Monday, September 25, 2006
♥ 6:34 PM
I feel bloody sick.
like horrid horrid horrid.
i really can't do it.
if you make me quit, why don't you come and kill me.
i feel so very bad and sad and depressed.
i really don't want to quit.
its like taking away the thing i enjoy most.
my stomach feels so bad...it makes me want to puke.
ROTTEN.
i just want all this to end.
don't let me quit the thing i like ever so much.
don't kill the girl...don't let me be like this.
do you want me to know as much as my mother about god?absoulutely nothing?
or do you want me to be an inactive kid who has a really sucky spiritual life, and having a sing;e sided life?
i know you do.why? cause you are just caught up with your own conveniences and your big headed self.
do you know how much it saddens me when you do this to me?do you?
no, i bet you don't. you are an unfeeling monster who cares about nothing but thyself.why?because you are selfish and prohibit any other ideas that do not come from you and any fun that is not yours.you selfish mean unfeeling monster.

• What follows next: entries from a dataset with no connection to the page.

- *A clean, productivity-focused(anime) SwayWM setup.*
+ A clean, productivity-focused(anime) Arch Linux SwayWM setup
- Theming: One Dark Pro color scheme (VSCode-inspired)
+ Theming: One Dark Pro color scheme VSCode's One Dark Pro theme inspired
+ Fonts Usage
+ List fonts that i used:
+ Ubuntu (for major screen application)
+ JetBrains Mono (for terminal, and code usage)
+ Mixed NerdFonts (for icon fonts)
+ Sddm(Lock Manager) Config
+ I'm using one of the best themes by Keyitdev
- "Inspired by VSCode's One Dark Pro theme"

i really like the things we do there.
i really, sincerely do.
but you won't believe me.
some way to put it.
"social group". IT IS NOT.it's a bloody church ministry, do you not understand?
it is recognised the church you know?
there are really nice people there.
many nicer than that in school.
some even nicer than the trackers.
and most definitely nicer than you at home.
why?
i don't know.
you can take away my allowances, but you'll never take away my interests.

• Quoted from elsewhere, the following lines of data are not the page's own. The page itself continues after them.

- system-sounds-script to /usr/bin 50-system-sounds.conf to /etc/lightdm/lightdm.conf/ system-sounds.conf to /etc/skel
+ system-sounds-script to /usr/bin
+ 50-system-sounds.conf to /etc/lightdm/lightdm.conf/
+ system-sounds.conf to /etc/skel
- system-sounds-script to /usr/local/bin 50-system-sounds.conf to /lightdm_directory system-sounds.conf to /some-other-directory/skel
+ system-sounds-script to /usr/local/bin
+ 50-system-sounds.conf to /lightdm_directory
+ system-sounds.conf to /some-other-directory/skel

but since you are the mean mean mean monster you are, you think doing what makes me happy is a huge mistake that will sacrifice my happiness.then, go ahead.a devil after all.
i'm sorry if that's what you want.
you've made an incision in my heart, which will keep it bleeding.even if it is stiched up, there will still be a scar, and it will never go away,never.
i know if you are reading this you will never let me do anything ever.but i really am greatly saddened.you took away the thing i look forward to every week...what do you expect me to do.say its okay? say i am fine with it?NO WAY. my life sucked....and that was my consolation.you took away the consolation...so what's lieft of my life, is just sucky shit.
i am sorry if that's what you want.and by the way...that would be a really petty attitude to have to hurt me like that just because i don't apologise.
"grinning devil" as quoted from the rainbow bird by vance palmer.
jaime.
kill me won't you.you already killed my heart.
&when will you take me away on a balloon?